Required action:
Taking the line that contains "(382, 793) none" as the starting point, give again exactly every line up to and including the last line of the records below.

Records to process Block Start

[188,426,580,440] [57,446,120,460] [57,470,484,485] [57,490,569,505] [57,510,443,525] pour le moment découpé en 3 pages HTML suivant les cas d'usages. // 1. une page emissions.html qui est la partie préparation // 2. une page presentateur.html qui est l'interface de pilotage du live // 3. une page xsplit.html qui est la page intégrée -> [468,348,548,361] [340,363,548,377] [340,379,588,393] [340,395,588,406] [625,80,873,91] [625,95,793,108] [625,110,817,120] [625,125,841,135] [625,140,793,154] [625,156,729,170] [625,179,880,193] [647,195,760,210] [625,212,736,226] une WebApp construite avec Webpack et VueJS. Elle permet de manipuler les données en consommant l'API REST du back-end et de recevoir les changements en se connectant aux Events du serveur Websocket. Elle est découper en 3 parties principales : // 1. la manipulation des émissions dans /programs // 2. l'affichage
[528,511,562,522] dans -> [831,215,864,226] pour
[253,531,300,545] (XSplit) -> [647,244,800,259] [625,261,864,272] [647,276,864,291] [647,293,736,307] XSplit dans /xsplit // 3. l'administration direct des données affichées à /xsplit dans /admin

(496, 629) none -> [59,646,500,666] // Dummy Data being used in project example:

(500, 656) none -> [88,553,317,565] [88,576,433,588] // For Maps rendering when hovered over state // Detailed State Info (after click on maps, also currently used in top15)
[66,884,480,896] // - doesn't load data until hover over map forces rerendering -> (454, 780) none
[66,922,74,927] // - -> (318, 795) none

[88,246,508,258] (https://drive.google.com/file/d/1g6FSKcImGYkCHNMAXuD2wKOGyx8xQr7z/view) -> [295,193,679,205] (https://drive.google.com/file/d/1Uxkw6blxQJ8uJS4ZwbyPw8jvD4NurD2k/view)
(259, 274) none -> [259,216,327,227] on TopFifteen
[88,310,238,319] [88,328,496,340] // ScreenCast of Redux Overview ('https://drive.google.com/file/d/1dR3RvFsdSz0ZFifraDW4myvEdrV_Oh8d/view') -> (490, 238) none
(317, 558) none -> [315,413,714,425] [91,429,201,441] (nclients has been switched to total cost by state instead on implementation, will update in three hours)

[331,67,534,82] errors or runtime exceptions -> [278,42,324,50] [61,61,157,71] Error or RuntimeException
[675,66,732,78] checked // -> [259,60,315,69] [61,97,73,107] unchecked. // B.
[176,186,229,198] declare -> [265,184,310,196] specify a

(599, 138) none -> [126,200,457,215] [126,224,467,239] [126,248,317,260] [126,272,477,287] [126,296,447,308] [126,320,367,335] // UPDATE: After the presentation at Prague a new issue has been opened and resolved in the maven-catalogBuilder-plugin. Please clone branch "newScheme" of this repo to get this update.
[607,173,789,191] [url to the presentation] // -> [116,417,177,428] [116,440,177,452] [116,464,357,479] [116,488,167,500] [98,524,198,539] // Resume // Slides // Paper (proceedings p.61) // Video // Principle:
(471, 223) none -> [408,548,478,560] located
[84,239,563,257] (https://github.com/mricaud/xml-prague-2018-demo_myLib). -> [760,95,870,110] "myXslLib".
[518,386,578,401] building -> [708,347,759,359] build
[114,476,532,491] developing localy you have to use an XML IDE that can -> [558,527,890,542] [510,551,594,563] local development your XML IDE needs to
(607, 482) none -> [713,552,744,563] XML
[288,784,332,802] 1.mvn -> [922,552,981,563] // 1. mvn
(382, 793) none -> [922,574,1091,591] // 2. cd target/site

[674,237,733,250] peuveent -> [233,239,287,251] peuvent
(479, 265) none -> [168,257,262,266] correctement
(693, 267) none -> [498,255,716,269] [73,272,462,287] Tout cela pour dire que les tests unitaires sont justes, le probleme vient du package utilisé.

Records to process Block End

Expected output:
(382, 793) none -> [922,574,1091,591] // 2. cd target/site

[674,237,733,250] peuveent -> [233,239,287,251] peuvent
(479, 265) none -> [168,257,262,266] correctement
(693, 267) none -> [498,255,716,269] [73,272,462,287] Tout cela pour dire que les tests unitaires sont justes, le probleme vient du package utilisé.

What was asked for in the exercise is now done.